■ **The task**: No pictures go into the output, which should consist only of the lines from the first line of the data through the line with "- Du kanske", copied exactly.

(Material for this exercise begins)

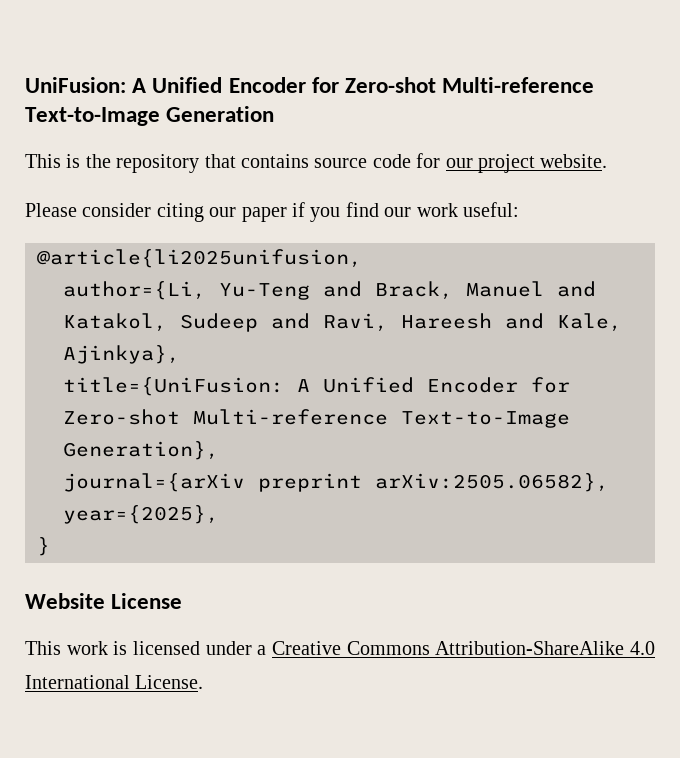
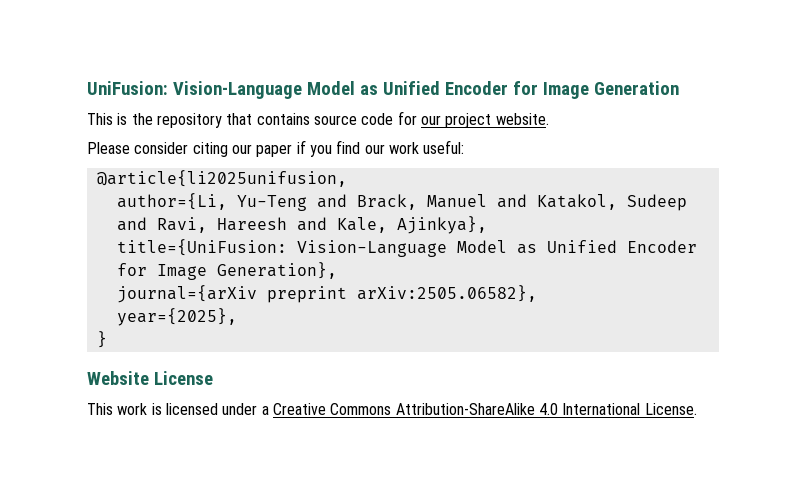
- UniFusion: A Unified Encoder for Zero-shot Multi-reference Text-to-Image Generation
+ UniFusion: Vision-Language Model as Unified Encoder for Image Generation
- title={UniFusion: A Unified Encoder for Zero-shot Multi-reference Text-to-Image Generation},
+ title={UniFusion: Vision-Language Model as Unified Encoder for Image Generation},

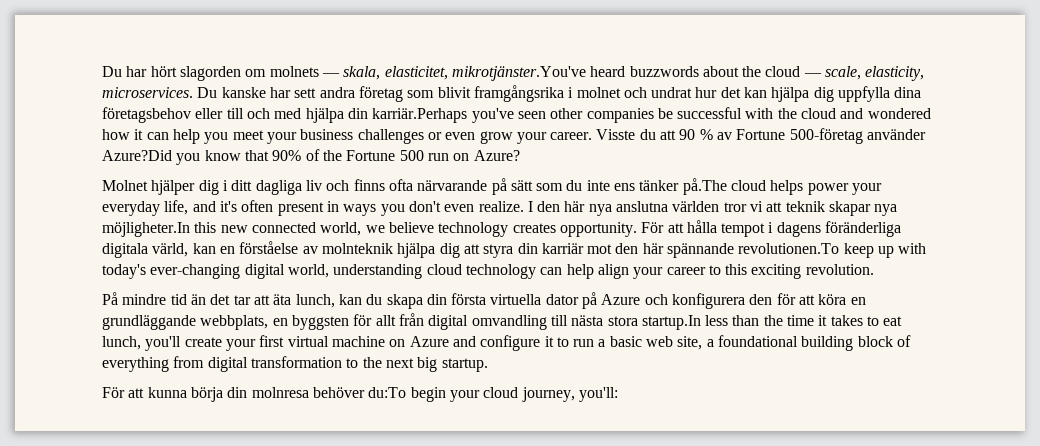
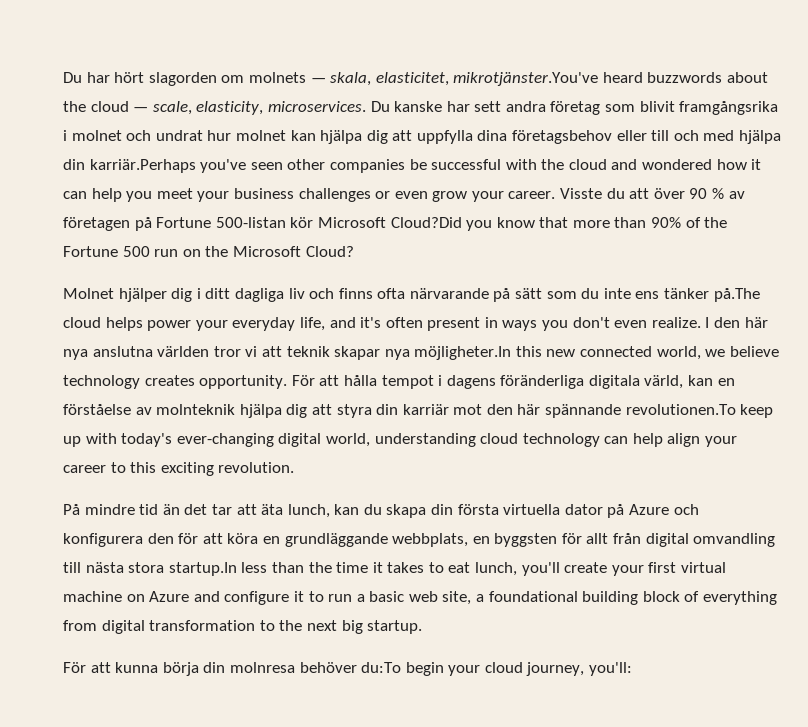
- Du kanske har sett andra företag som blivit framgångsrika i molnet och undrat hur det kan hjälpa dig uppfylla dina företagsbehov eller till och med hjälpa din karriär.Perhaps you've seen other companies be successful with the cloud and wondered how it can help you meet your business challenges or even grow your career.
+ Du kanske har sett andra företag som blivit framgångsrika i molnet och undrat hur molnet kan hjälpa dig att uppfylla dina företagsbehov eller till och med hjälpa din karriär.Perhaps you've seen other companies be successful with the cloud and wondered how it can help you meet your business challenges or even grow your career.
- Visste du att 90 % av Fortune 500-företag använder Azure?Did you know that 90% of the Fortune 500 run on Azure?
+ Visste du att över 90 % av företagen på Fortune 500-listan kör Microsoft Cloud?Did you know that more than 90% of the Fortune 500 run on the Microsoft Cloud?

(Material for this exercise ends)

■ **Solution**:
- UniFusion: A Unified Encoder for Zero-shot Multi-reference Text-to-Image Generation
+ UniFusion: Vision-Language Model as Unified Encoder for Image Generation
- title={UniFusion: A Unified Encoder for Zero-shot Multi-reference Text-to-Image Generation},
+ title={UniFusion: Vision-Language Model as Unified Encoder for Image Generation},

- Du kanske har sett andra företag som blivit framgångsrika i molnet och undrat hur det kan hjälpa dig uppfylla dina företagsbehov eller till och med hjälpa din karriär.Perhaps you've seen other companies be successful with the cloud and wondered how it can help you meet your business challenges or even grow your career.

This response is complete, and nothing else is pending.